Because LLM-induced structures are treated as candidate drafts rather than final ontology assertions, HITL verification is applied at the end of Phase 2. The verification confirms that the ensemble-generated mappings (
Section 4.4.3) are semantically appropriate for the target domain and structurally consistent for downstream ontology-based reasoning.
Critically, unanimous consensus (
agreement) among the five LLMs is not treated as a sufficient condition for accepting a label without expert inspection. Therefore, HITL verification is applied at every agreement tier, and unanimous decisions are reviewed with the same procedural rigour as ambiguous majority cases. Verification is conducted by two expert review panels comprising ten members in total, selected through purposive sampling on the basis of domain expertise, as shown in
Figure 3.
The first panel consists of five HR professionals from the computer and technology sector, each with over ten years of experience in recruitment and talent management. Their primary responsibility is to validate the industry relevance of the skill-to-job assignments, ensuring the ontology reflects contemporary hiring practices and professional competency standards. During review, each member assessed whether a proposed mapping (i) correctly matched the functional meaning of the knowledge domain to the corresponding skill group, (ii) was consistent with the professional skill vocabulary used in industry job postings, and (iii) did not inflate structural similarity for courses unrelated to computing work.

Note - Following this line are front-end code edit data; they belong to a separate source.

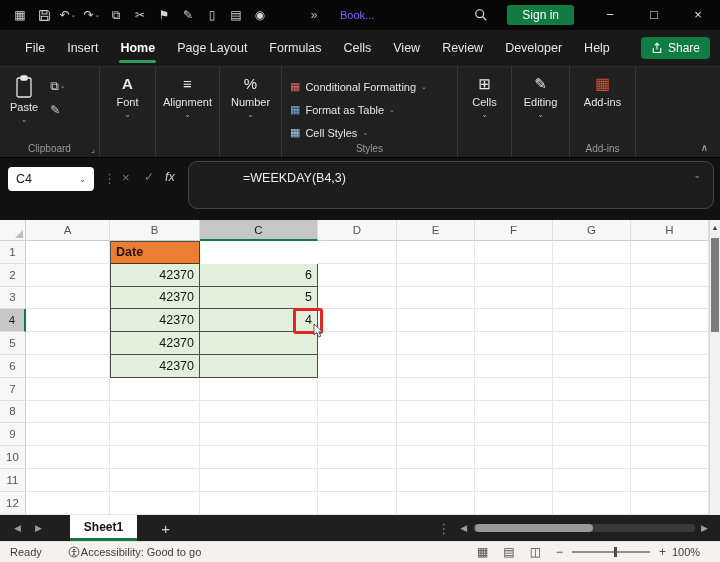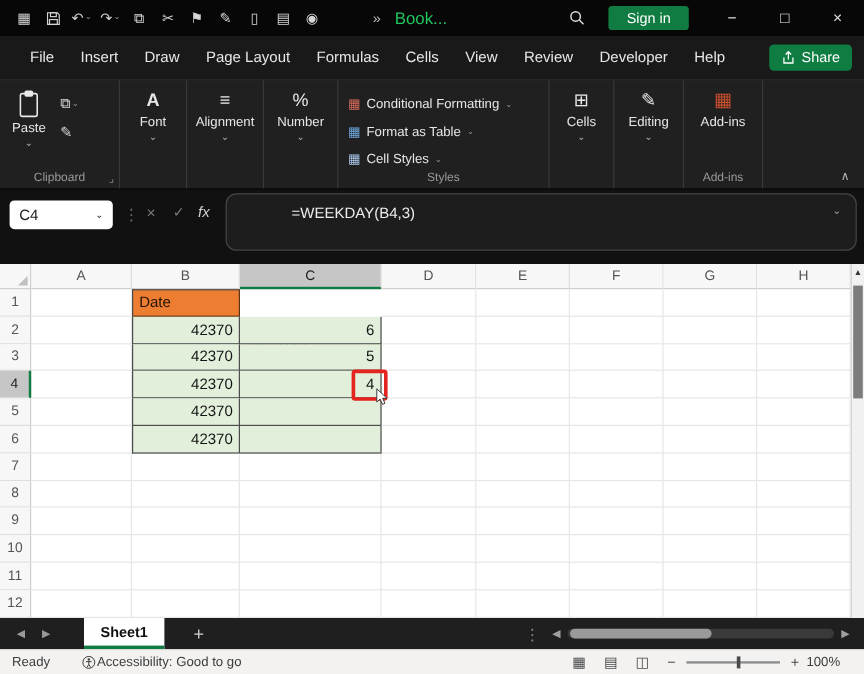--- a/index.html
+++ b/index.html
@@ -4,21 +4,21 @@
 <style>
 *{box-sizing:border-box;margin:0;padding:0}
 html,body{width:720px;height:562px;background:#000;font-family:"Liberation Sans",sans-serif;-webkit-font-smoothing:antialiased}
 .app{width:720px;height:562px;display:flex;flex-direction:column;overflow:hidden;background:#111}
 
 
 .titlebar{height:30px;background:#070707;display:flex;align-items:center;color:#dcdcdc;padding-left:8px;font-size:13px;flex:0 0 auto}
 .tb-ic{min-width:24px;text-align:center;color:#d6d6d6;font-size:12px;line-height:30px;cursor:default;display:inline-flex;align-items:center;justify-content:center;gap:1px}
 .mchev{font-size:7px;color:#9a9a9a}
 .tb-overflow{margin-left:30px;color:#bdbdbd}
-.tb-book{margin-left:3px;color:#22c55e;font-size:14px}
+.tb-book{margin-left:14px;color:#8b5cf6;font-size:11px}
 .tb-spacer{flex:1}
 .signin{background:#107C41;color:#fff;font-size:12px;padding:3px 15px;border-radius:3px;margin:0 14px;cursor:pointer}
 .winbtn{width:44px;text-align:center;font-size:13px;color:#e6e6e6;line-height:30px;cursor:pointer}
 
 
 .menubar{height:36px;background:#191919;display:flex;align-items:center;padding-left:14px;flex:0 0 auto}
 .menu-tabs{display:flex;align-items:center;height:100%}
 .menu-item{color:#e6e6e6;font-size:12.5px;padding:0 11px;height:100%;display:flex;align-items:center;position:relative;cursor:pointer;white-space:nowrap}
 .menu-item.active{color:#fff;font-weight:bold}
 .menu-item.active::after{content:"";position:absolute;left:10px;right:10px;bottom:3px;height:3px;background:#2E9E5B;border-radius:2px}
@@ -66,21 +66,21 @@
 .corner{width:26px;height:21px;background:#F7F7F7;border-right:1px solid #CFCFCF;border-bottom:1px solid #CFCFCF;position:relative;cursor:pointer}
 .corner::after{content:"";position:absolute;right:2px;bottom:2px;border-left:8px solid transparent;border-bottom:8px solid #BFBFBF}
 .col-headers{display:flex}
 .colh{height:21px;background:#F7F7F7;border-right:1px solid #DEDEDE;border-bottom:1px solid #CFCFCF;color:#555;font-size:11.5px;display:flex;align-items:center;justify-content:center;cursor:pointer}
 .colh.active{background:#C6C6C6;color:#1c1c1c;border-bottom:2px solid #107C41}
 .grid-body{width:709px}
 .grow{display:flex;height:22.8px}
 .rowh{width:26px;background:#F7F7F7;border-right:1px solid #CFCFCF;border-bottom:1px solid #DEDEDE;color:#555;font-size:11.5px;display:flex;align-items:center;justify-content:center;cursor:pointer;flex:0 0 auto}
 .rowh.active{background:#C6C6C6;color:#1c1c1c;border-right:2px solid #107C41}
 .cell{border-right:1px solid #E6E6E6;border-bottom:1px solid #E6E6E6;font-size:12.5px;color:#141414;display:flex;align-items:center;cursor:cell;flex:0 0 auto}
-.cell.hdr{background:#ED7D31;border:1px solid #5b3412;font-weight:normal;color:#241300;padding-left:5px;justify-content:flex-start}
+.cell.hdr{background:#ED7D31;border:1px solid #5b3412;font-weight:bold;color:#241300;padding-left:5px;justify-content:flex-start}
 .cell.num{background:#E2EFDA;border-right:1px solid #4d4d4d;border-bottom:1px solid #4d4d4d;justify-content:flex-end;padding-right:5px}
 .cell.edge-l{border-left:1px solid #4d4d4d}
 .cell.edge-t{border-top:1px solid #4d4d4d}
 .vscroll{position:absolute;right:0;top:0;bottom:0;width:11px;background:#F1F1F1;border-left:1px solid #D5D5D5;cursor:pointer}
 .vs-up{display:block;text-align:center;font-size:7px;color:#333;line-height:16px}
 .vs-thumb{position:absolute;left:1px;right:1px;top:18px;height:94px;background:#7c7c7c}
 .red-box{position:absolute;left:293px;top:88px;width:30px;height:26px;border:3px solid #E3241F;border-radius:3px;z-index:5;pointer-events:none}
 .cursor-svg{position:absolute;left:313px;top:103px;z-index:6;pointer-events:none}
 
 
@@ -149,21 +149,21 @@
     <span class="signin">Sign in</span>
     <span class="winbtn">−</span>
     <span class="winbtn">□</span>
     <span class="winbtn">×</span>
   </div>
 
   <div class="menubar">
     <div class="menu-tabs">
         <div class="menu-item">File</div>
         <div class="menu-item">Insert</div>
-        <div class="menu-item">Draw</div>
+        <div class="menu-item active">Home</div>
         <div class="menu-item">Page Layout</div>
         <div class="menu-item">Formulas</div>
         <div class="menu-item">Cells</div>
         <div class="menu-item">View</div>
         <div class="menu-item">Review</div>
         <div class="menu-item">Developer</div>
         <div class="menu-item">Help</div>
       </div>
     <span class="share-btn">
       <svg width="12" height="12" viewBox="0 0 16 16" fill="none" stroke="#fff" stroke-width="1.4">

The second panel comprised five senior university lecturers with over 15 years of experience in computer science education and curriculum design. They assessed the pedagogical integrity of the knowledge-to-skill mappings in terms of semantic fit, domain relevance, and hierarchical consistency, ensuring that transcript-derived evidence was interpreted appropriately within an educational context. Their review criteria included whether a mapping (i) aligned with standard curriculum taxonomy in computer science and information technology programmes, (ii) correctly reflected the learning outcomes of the assigned knowledge domain, and (iii) preserved the intended separation between computing-oriented and arts-oriented competency paths.

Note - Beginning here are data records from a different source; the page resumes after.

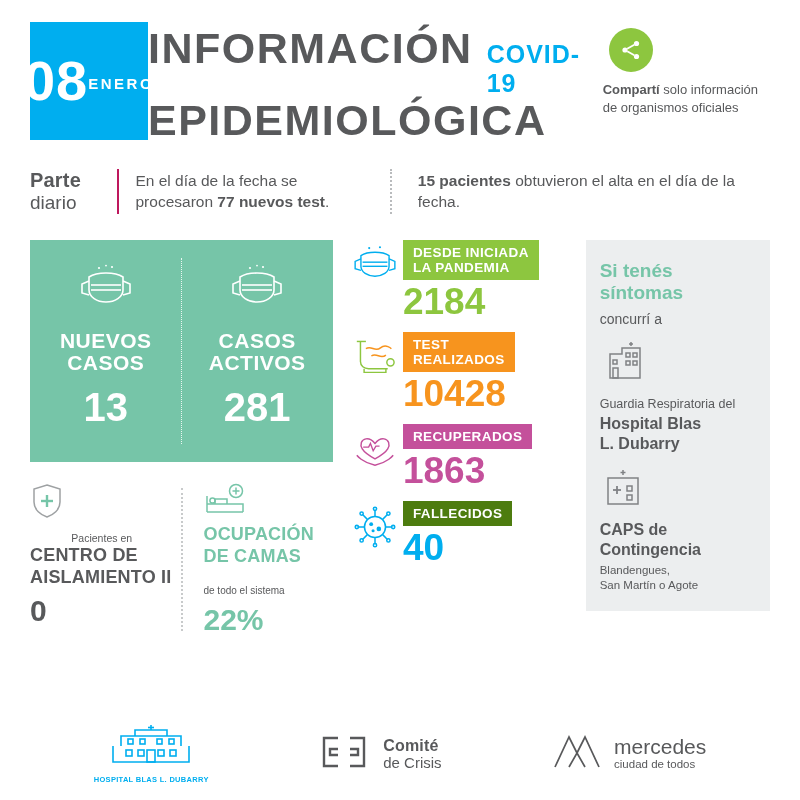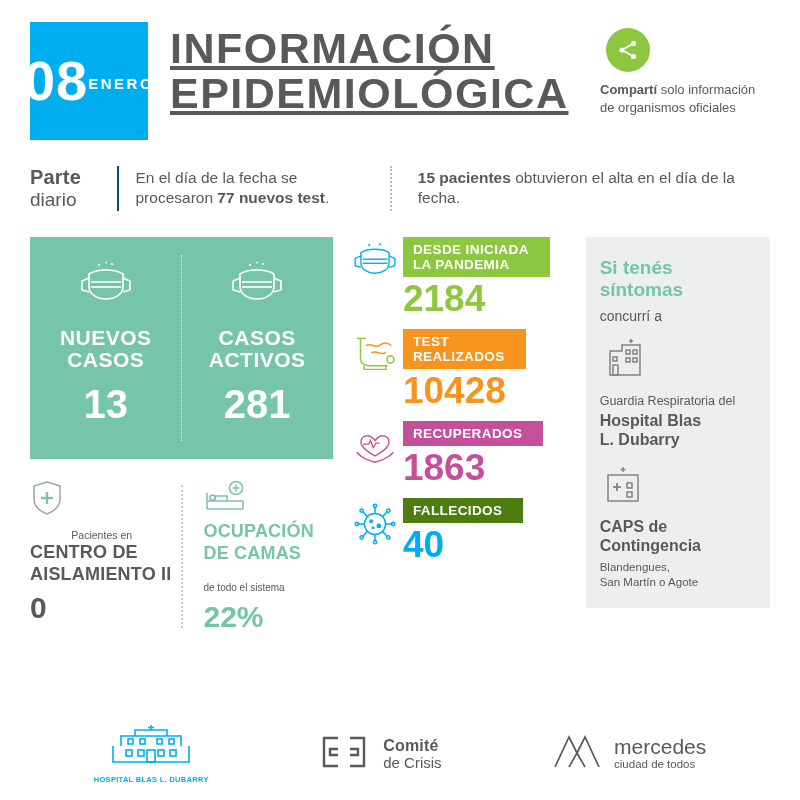--- a/index.html
+++ b/index.html
@@ -15,21 +15,21 @@
   
   .header { display: flex; align-items: flex-start; padding: 22px 30px 0 30px; }
   .date-box {
     width: 118px; height: 118px; background: #00AEEF;
     color: #fff; display: flex; 
     align-items: center; justify-content: center;
   }
   .date-day { font-size: 56px; font-weight: bold; line-height: 0.95; letter-spacing: 1px; }
   .date-month { font-size: 15px; font-weight: bold; letter-spacing: 2.5px; margin-top: 4px; }
 
-  .title-block { margin-left: 22px; padding-top: 4px; text-decoration: underline; }
+  .title-block { padding-top: 4px; }
   .title-row1 { display: flex; align-items: baseline; }
   .title-main {
     font-size: 43px; font-weight: bold; color: #58595b;
     letter-spacing: 1.5px; line-height: 1.05;
   }
   .title-covid {
     font-size: 25px; font-weight: bold; color: #00AEEF;
     letter-spacing: 1px; margin-left: 14px;
   }
 
@@ -44,21 +44,21 @@
   }
   .share-text { font-size: 13px; line-height: 1.35; margin-top: 9px; color: #58595b; }
   .share-text b { color: #58595b; }
 
   
   .parte-row {
     display: flex; align-items: flex-start;
     margin: 26px 30px 0 30px; padding-bottom: 4px;
   }
   .parte-label {
-    width: 92px; border-right: 2px solid #0c4a6e; padding-right: 10px;
+    width: 92px; border-right: 2px solid #be185d; padding-right: 10px;
   }
   .parte-label .p1 { font-size: 20px; font-weight: bold; color: #58595b; letter-spacing: .2px;}
   .parte-label .p2 { font-size: 19px; color: #58595b; }
   .parte-text {
     font-size: 15.5px; line-height: 1.32; padding: 2px 0 0 16px; width: 262px;
   }
   .parte-text b { font-weight: bold; }
   .parte-divider {
     width: 0; border-left: 2px dotted #b9bbbd; align-self: stretch; margin-left: 16px;
   }
@@ -103,21 +103,21 @@
   .bl-num.grey { color: #58595b; }
   .bl-num.green { color: #76c5a8; }
 
   
   .mid-col { width: 230px; margin-left: 14px; }
   .stat { display: flex; align-items: flex-start; margin-bottom: 10px; }
   .stat-icon { width: 56px; display:flex; align-items: flex-start; justify-content: center; padding-top: 4px;}
   .stat-body { flex: 1; }
   .stat-tag {
     color: #fff; font-size: 13.5px; font-weight: bold; letter-spacing: .4px;
-    padding: 5px 21px 5px 10px; line-height: 1.12; display: inline-block;
+    padding: 5px 10px 5px 10px; line-height: 1.12; display: inline-block;
   }
   .stat-num { font-size: 37px; font-weight: bold; line-height: 1.05; margin-top: 3px; }
 
   
   .right-col {
     width: 188px; margin-left: 14px; background: #eceeef;
     padding: 20px 14px 18px 14px; text-align: left;
   }
   .r-title { font-size: 19px; font-weight: bold; color: #76c5a8; line-height: 1.15; }
   .r-sub { font-size: 14px; margin-top: 7px; }
@@ -147,20 +147,21 @@
 
   <div class="header">
     <div class="date-box">
       <div class="date-day">08</div>
       <div class="date-month">ENERO</div>
     </div>
 
     <div class="title-block">
       <div class="title-row1">
         <div class="title-main">INFORMACIÓN</div>
+        <div class="title-covid">COVID-19</div>
       </div>
       <div class="title-main">EPIDEMIOLÓGICA</div>
     </div>
 
     <div class="share-block">
       <div class="share-circle">
         <svg width="24" height="24" viewBox="0 0 24 24" fill="none" stroke="#ffffff" stroke-width="1.8">
           <circle cx="17.5" cy="5.5" r="2.6" fill="#fff" stroke="none"></circle>
           <circle cx="6" cy="12" r="2.6" fill="#fff" stroke="none"></circle>
           <circle cx="17.5" cy="18.5" r="2.6" fill="#fff" stroke="none"></circle>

The verification process is summarised in
Table 9. Both panels reviewed the initial LLM assertions independently. Discrepancies and possible instances of semantic drift were recorded in a central revision log. Where inter-panel disagreement remained, a joint discussion was conducted to reach a documented final decision, supporting an ontology structure that is both academically grounded and professionally relevant.
This design intentionally favours traceability and auditable hierarchy over full semantic coverage. Consequently, the resulting mappings should be interpreted as controlled analytical assignments rather than complete representations of all possible relationships among knowledge domains, skills, and job categories.

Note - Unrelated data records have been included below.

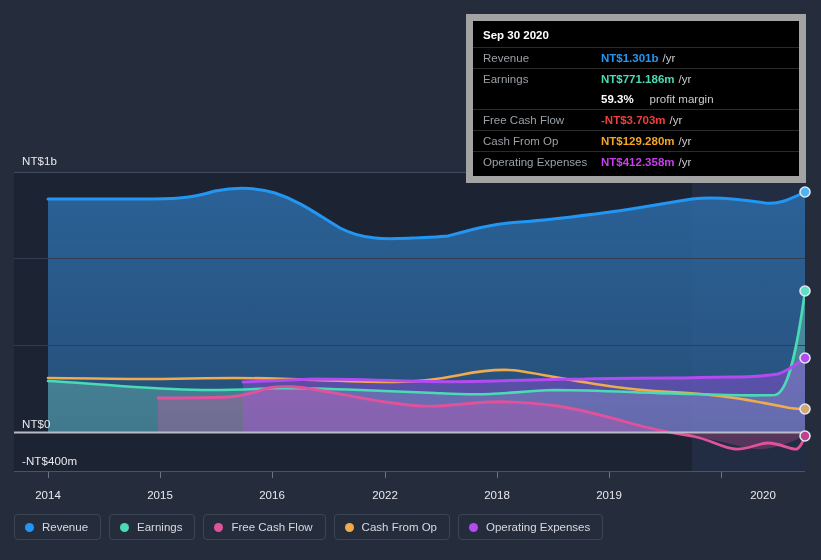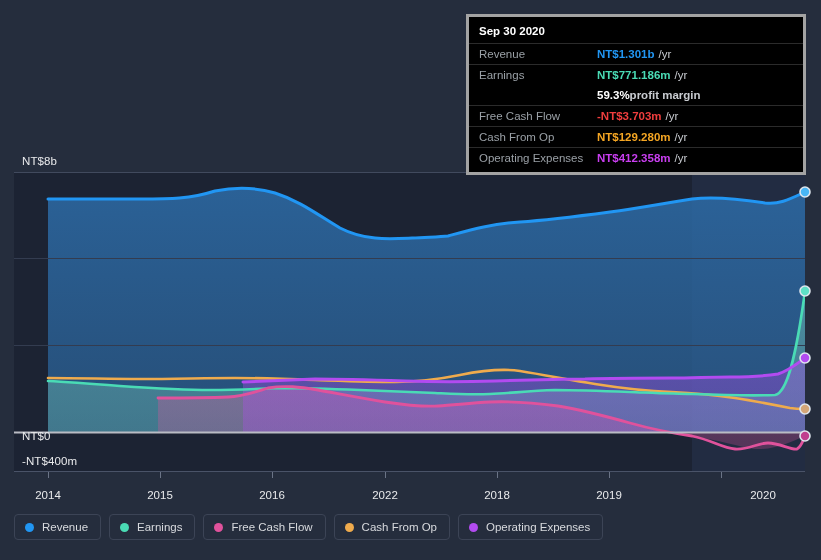--- a/index.html
+++ b/index.html
@@ -18,40 +18,40 @@
 
   
   .axis-label{
     position:absolute;
     color:#e9eaec;
     font-size:11.5px;
     letter-spacing:.1px;
     white-space:nowrap;
   }
   .y-lab-1b{left:22px;top:155px;}
-  .y-lab-0{left:22px;top:430px;}
+  .y-lab-0{left:22px;top:418px;}
   .y-lab-neg{left:22px;top:455px;}
 
   .x-labels{position:absolute;left:0;top:481px;width:821px;height:18px;}
   .x-lab{
     position:absolute;
     color:#e9eaec;
     font-size:11.5px;
     transform:translateX(-50%);
     white-space:nowrap;
     margin-top:8px;
   }
 
   
   .tooltip{
     position:absolute;
     left:466px;top:14px;
     width:340px;
     background:#000000;
-    border:3px solid #a3a3a3;
+    border:7px solid #a3a3a3;
     box-sizing:border-box;
     padding:6px 0 4px 0;
     z-index:40;
   }
   .tt-title{
     color:#ffffff;
     font-size:11.5px;
     font-weight:bold;
     padding:2px 10px 6px 10px;
   }
@@ -65,21 +65,21 @@
   }
   .tt-row.no-rule{border-top:none;}
   .tt-label{
     color:#9aa0a6;
     width:118px;
     flex:0 0 118px;
     white-space:nowrap;
   }
   .tt-val{font-weight:bold;white-space:nowrap;}
   .tt-unit{color:#c8cbd0;font-weight:normal;margin-left:4px;text-align:center;}
-  .tt-sub{color:#c8cbd0;font-weight:bold;margin-left:0;}
+  .tt-sub{color:#c8cbd0;font-weight:normal;margin-left:16px;}
 
   
   .legend{
     position:absolute;
     left:14px;top:514px;
     display:flex;
     gap:8px;
     align-items:center;
   }
   .legend-item{
@@ -215,21 +215,21 @@
       <line x1="48.5" y1="472" x2="48.5" y2="478"></line>
       <line x1="160.5" y1="472" x2="160.5" y2="478"></line>
       <line x1="272.5" y1="472" x2="272.5" y2="478"></line>
       <line x1="385.5" y1="472" x2="385.5" y2="478"></line>
       <line x1="497.5" y1="472" x2="497.5" y2="478"></line>
       <line x1="609.5" y1="472" x2="609.5" y2="478"></line>
       <line x1="721.5" y1="472" x2="721.5" y2="478"></line>
     </g>
   </svg>
 
-  <div class="axis-label y-lab-1b">NT$8b</div>
+  <div class="axis-label y-lab-1b">NT$1b</div>
   <div class="axis-label y-lab-0">NT$0</div>
   <div class="axis-label y-lab-neg">-NT$400m</div>
 
   <div class="x-labels">
     <div class="x-lab" style="left:48px">2014</div>
     <div class="x-lab" style="left:160px">2015</div>
     <div class="x-lab" style="left:272px">2016</div>
     <div class="x-lab" style="left:385px">2022</div>
     <div class="x-lab" style="left:497px">2018</div>
     <div class="x-lab" style="left:609px">2019</div>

At the conclusion of Phase 2, the framework produces a HITL-validated ontology backbone linking O*NET-grounded knowledge nodes, LLM-induced skill groups with explicit definitions, and skill-to-job category assignments. This backbone supports semantic augmentation in Phase 3 and PCI-based multi-level path auditing in Phase 4.
The complete Phase 2 procedure, including ensemble-based induction, majority voting, HITL verification, and ontology materialisation, is summarised in Algorithm 2.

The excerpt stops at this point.